Data section START

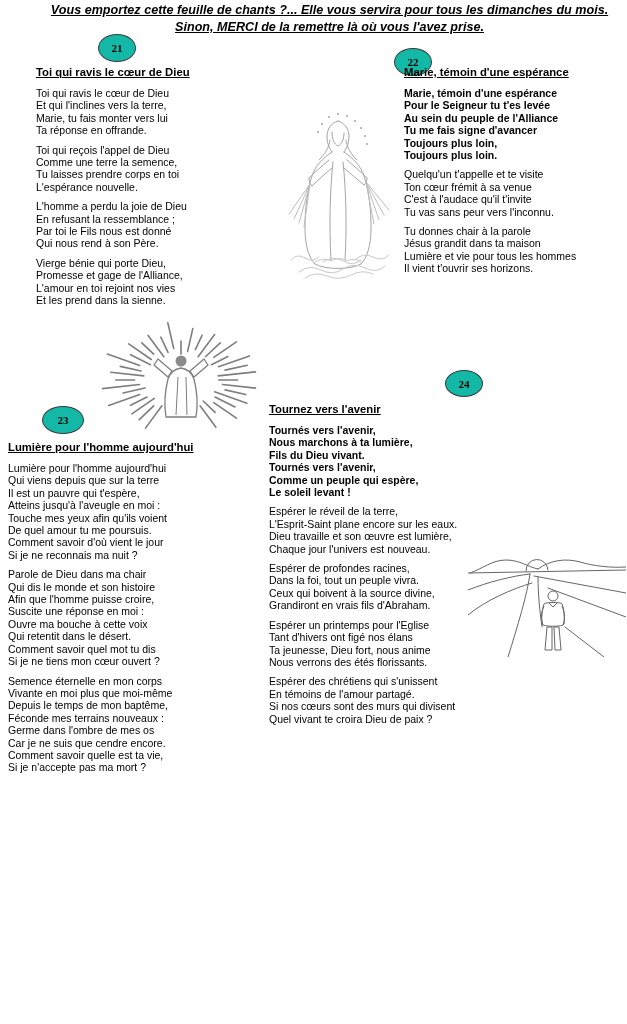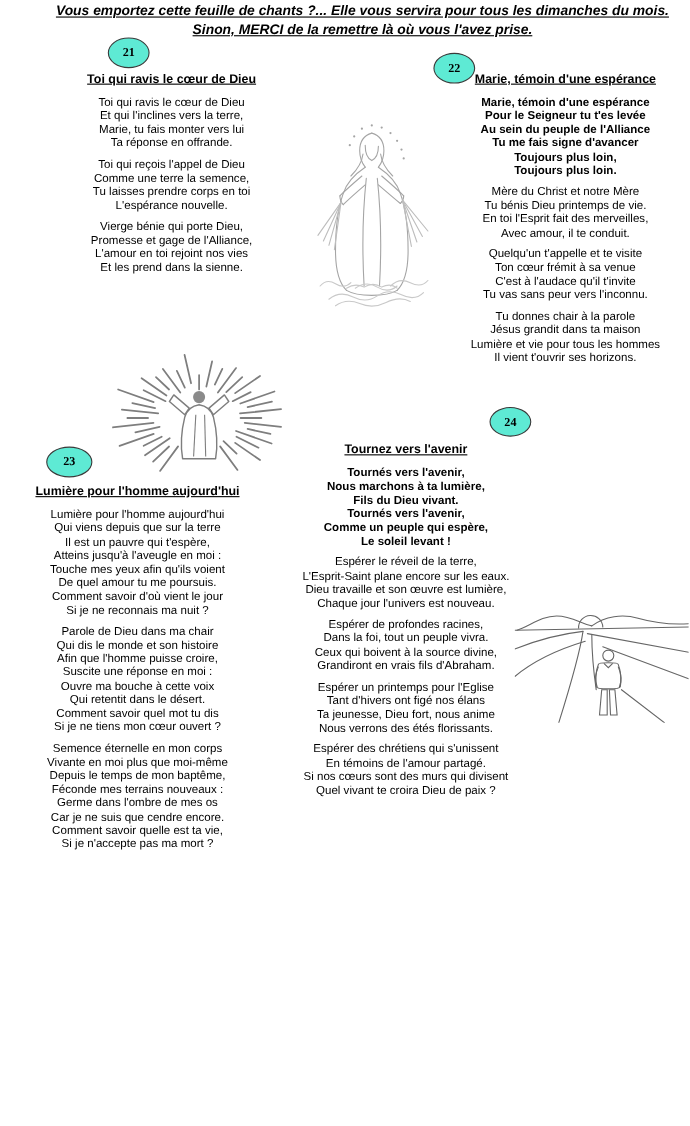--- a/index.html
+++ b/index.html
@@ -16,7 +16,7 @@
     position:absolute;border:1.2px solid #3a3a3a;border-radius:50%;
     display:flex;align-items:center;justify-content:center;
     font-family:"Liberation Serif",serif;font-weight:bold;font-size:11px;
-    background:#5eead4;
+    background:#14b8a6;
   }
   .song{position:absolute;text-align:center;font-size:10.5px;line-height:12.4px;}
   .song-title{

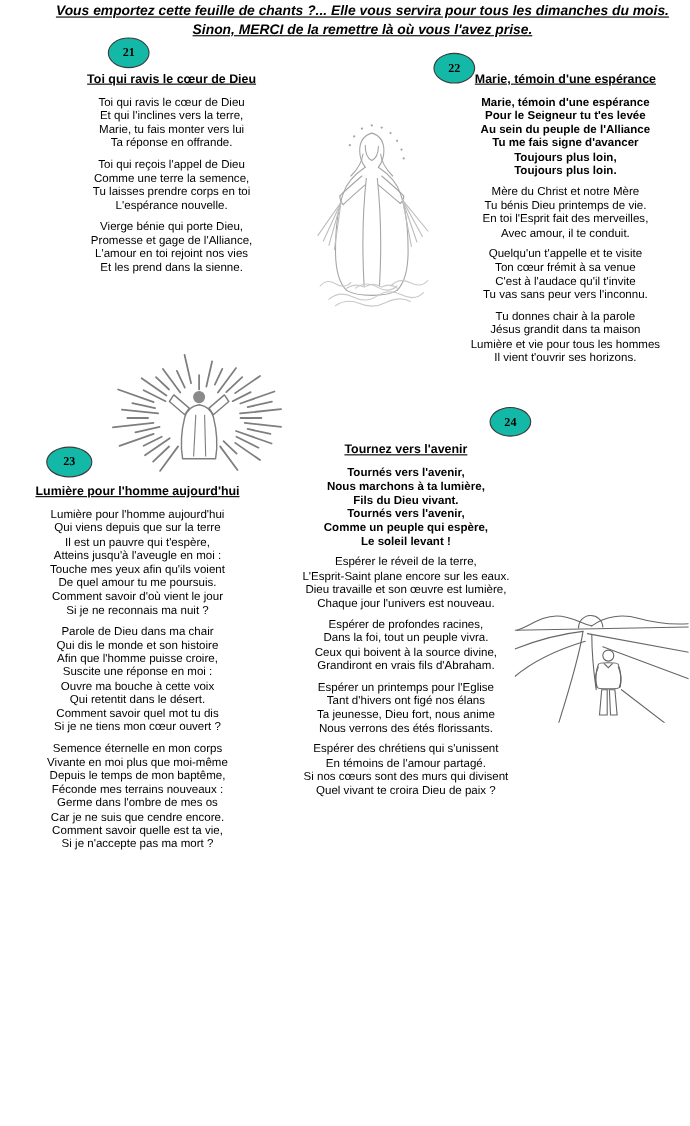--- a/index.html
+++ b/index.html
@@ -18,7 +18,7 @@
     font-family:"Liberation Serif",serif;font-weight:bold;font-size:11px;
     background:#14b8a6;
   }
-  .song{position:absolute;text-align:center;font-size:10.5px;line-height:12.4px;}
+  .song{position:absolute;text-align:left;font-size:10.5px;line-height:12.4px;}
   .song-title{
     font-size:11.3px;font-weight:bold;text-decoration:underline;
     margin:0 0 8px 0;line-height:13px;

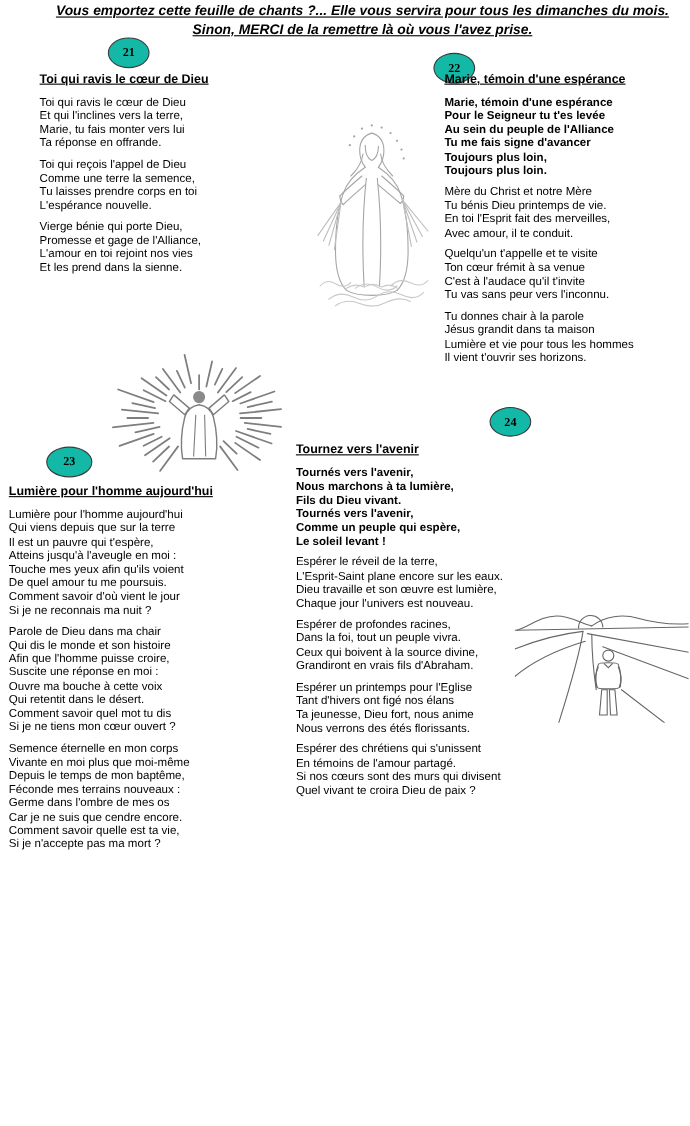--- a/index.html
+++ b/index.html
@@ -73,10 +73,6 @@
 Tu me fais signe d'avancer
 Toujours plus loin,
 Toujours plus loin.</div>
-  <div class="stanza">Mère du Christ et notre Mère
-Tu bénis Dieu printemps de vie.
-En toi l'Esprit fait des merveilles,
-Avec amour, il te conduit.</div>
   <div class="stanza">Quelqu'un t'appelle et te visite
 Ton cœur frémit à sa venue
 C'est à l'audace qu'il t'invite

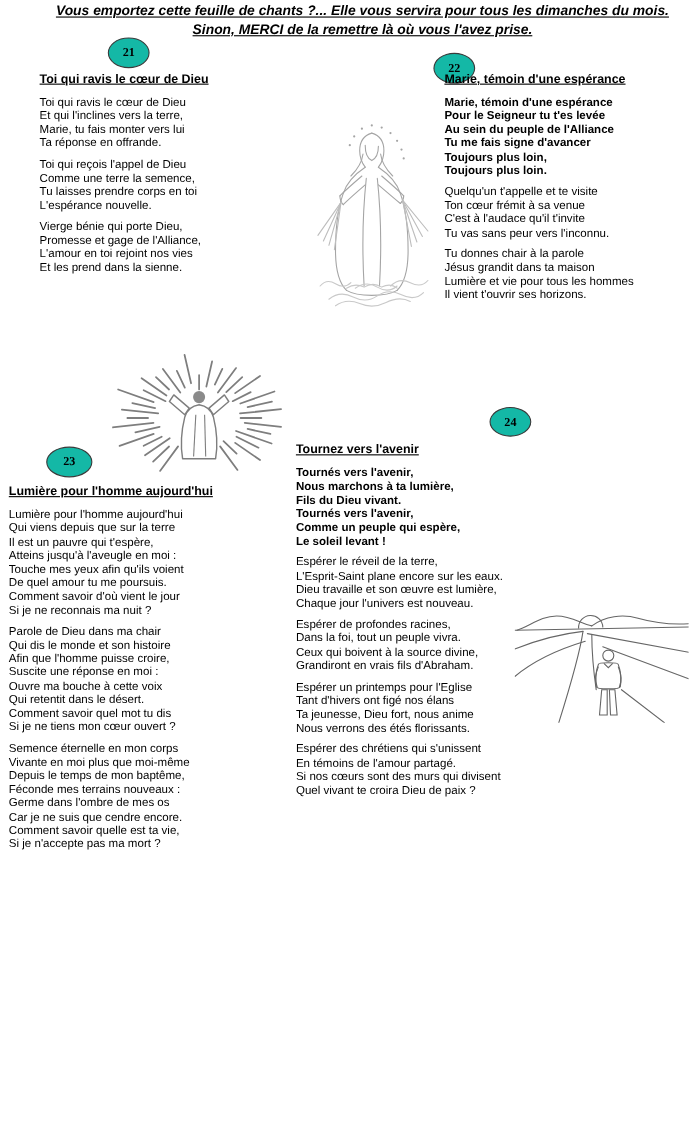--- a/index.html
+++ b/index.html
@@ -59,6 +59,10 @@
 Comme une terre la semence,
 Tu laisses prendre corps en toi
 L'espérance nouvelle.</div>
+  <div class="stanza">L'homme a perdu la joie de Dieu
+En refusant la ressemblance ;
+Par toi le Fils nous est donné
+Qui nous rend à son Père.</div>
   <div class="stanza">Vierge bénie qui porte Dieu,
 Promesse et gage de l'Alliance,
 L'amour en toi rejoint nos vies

Data section END

## Exercise brief
Number of lines with the string "absolute" in them: give it by itself, based on the listing above.

## Task result
4